Criswell School of the Prophets" in celebration of the centennial year of Dr. Criswell's birth. This national conference will include plenary sessions featuring America's best known preachers and seminars designed to help pastors prepare and deliver expository sermons.

Criswell College is a regionally accredited school offering degrees at both the bachelor and master levels. It is also the custodian of the W.
A. Criswell legacy project, an internet depository of more than 2.500 of Dr. Criswell's sermons, which can be accessed at www.wacriswell.com .

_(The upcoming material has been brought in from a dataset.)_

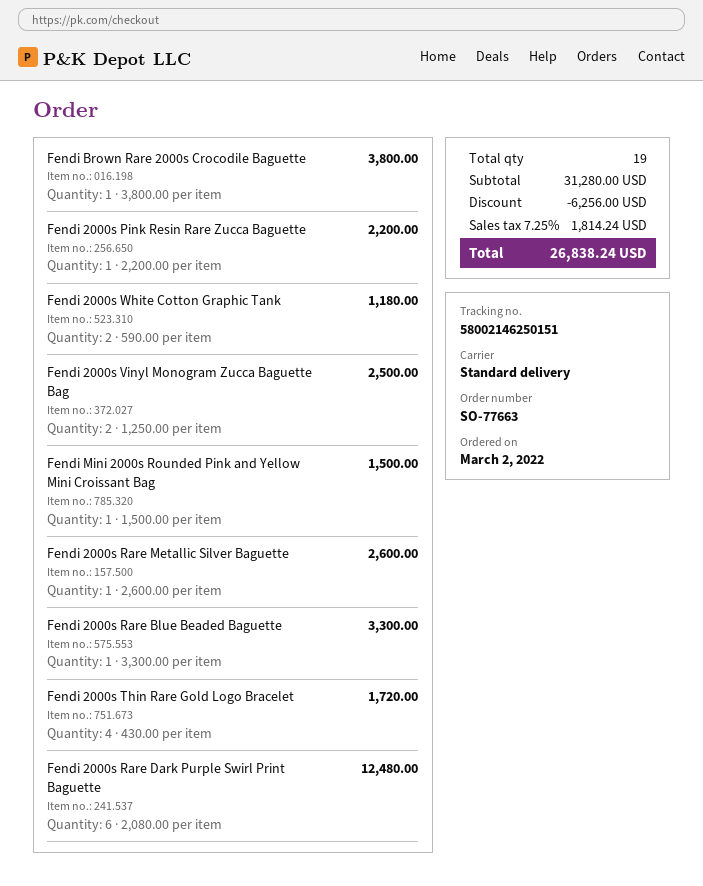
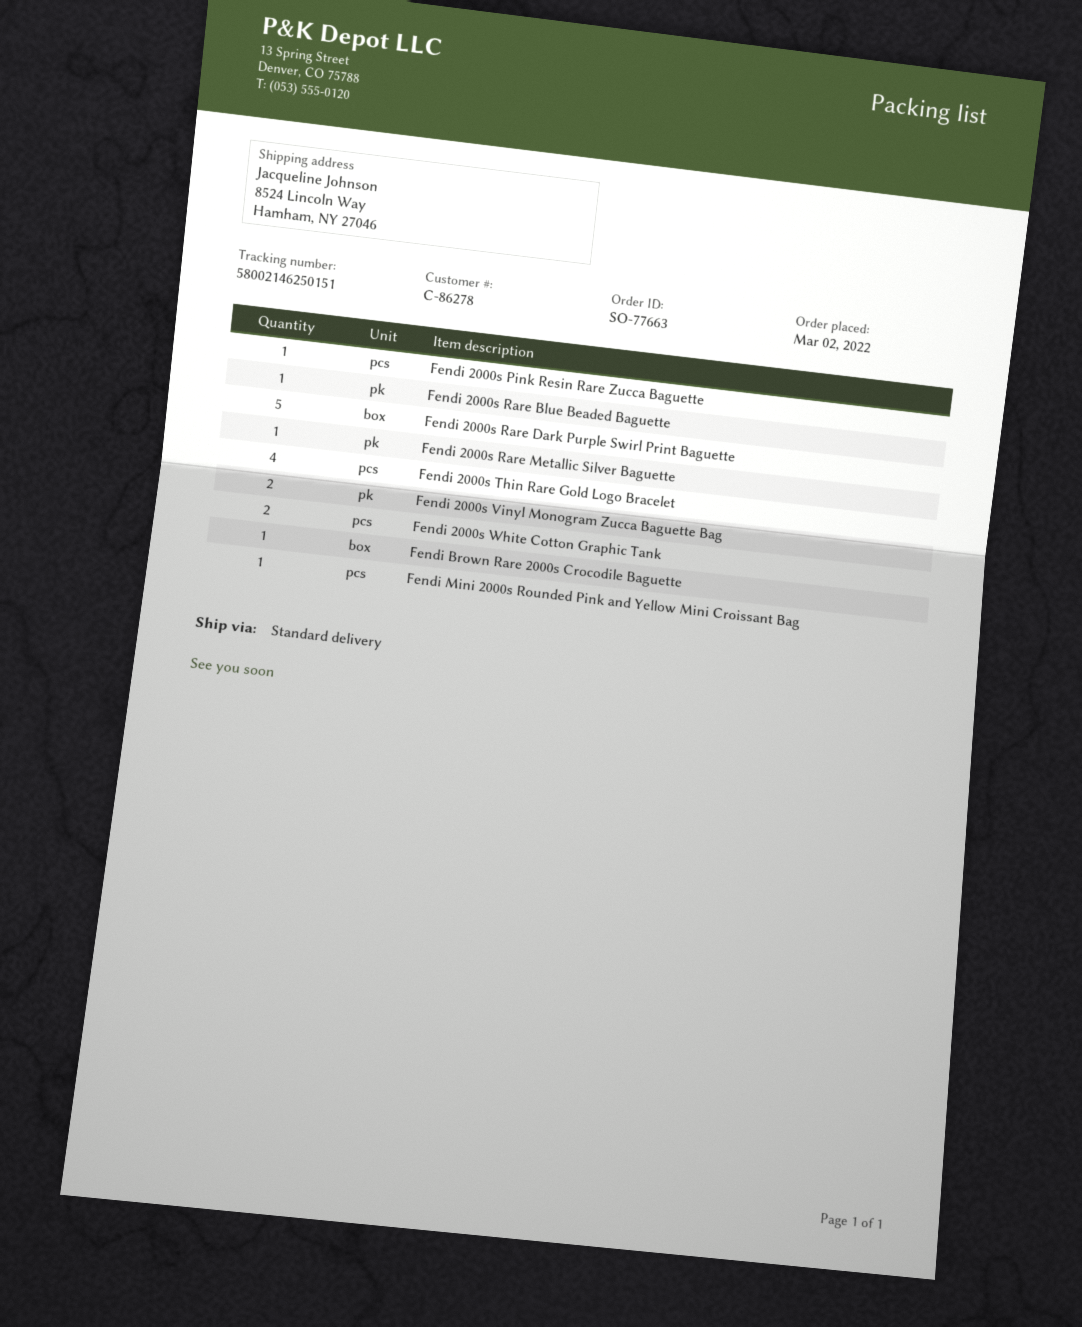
Fendi 2000s Rare Dark Purple Swirl Print Baguette: 6 -> 5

For more information about Criswell College or the W. A. Criswell Endowed Chair of Expository Preaching, please contact Criswell College, 4010 Gaston Avenue, Dallas, Texas 75246.

Monday, March 19, 2007

NEW CTR READY FOR PRESS

A new issue of Criswell Theological Review (Spring 07, 4.2), dealing with "War and Peace," is edited and ready for printer. It features articles by Daryl Charles and Richard Land, Stanley Hauerwas, and others who tackle various aspects of just war theory and pacifism. You can order a copy online at criswelljournal.com via Paypal.

I have included a review on Cecil Wayne Cone's book The Identity Crisis in Black Theology. Here is a preview:

The Identity Crisis in Black Theology. By Cecil Wayne Cone. Nashville: AMEC, 2003, 140 pp., $20.00, hardcover.

This is a revised and expanded edition of Cecil Wayne Cone’s 1975 book of the same title, originally written as a response to the burgeoning Black Theology movement of the late 1960s and early 1970s, which was founded ironically by his famous brother, James H. Cone, the Griggs Professor of Theology at Union Theological Seminary (NY). Cecil Cone constructively critiques the ideas of his brother and those of other key spokespersons for the movement.

According to the author, all attempts to develop Black Theology apart from understanding or considering the “black religious experience” produce little more than fanciful and at times, radical social and political theories. Cone describes the essence of the black religious experience as “an encounter with an Almighty Sovereign God” that results in conversion (p. 75).

In chapter 1 Cone briefly traces contemporary black theology back to the late 1960s and introduces us to three key thinkers—his brother James Cone, Joseph Washington, and J. Deotis Roberts, whose writings he will critically examine in later chapters.

In chapter 2, entitled “Black Religion: The Foundation of Black Theology,” Cone demonstrates that Black Theology begins and ends with God. Even in Africa, blacks had an awareness of a creator god. After being enslaved and brought to America, they were introduced to Christianity. White slaveholders initially wanted to evangelize their slaves, possibly thinking this would turn the “heathen” into more docile subjects. Instead, biblical teaching introduced the slaves to the Israelites who, like themselves, had been oppressed by tyrannical masters. Through the preaching of the gospel, masses were converted and experienced an inward freedom from the bonds of sin. Though still slaves in the flesh, they were a new creation and no longer defined by the slave system but by their relationship to God. They viewed Jesus as their Deliverer and King who would one day also set them free from physical oppression. While waiting for this promise to be realized, they sang praises to God for present salvation, addressed their questions and complaints to Him, and when faced with untold hardship and even death, they followed Christ’s example, knowing that resurrection lay ahead.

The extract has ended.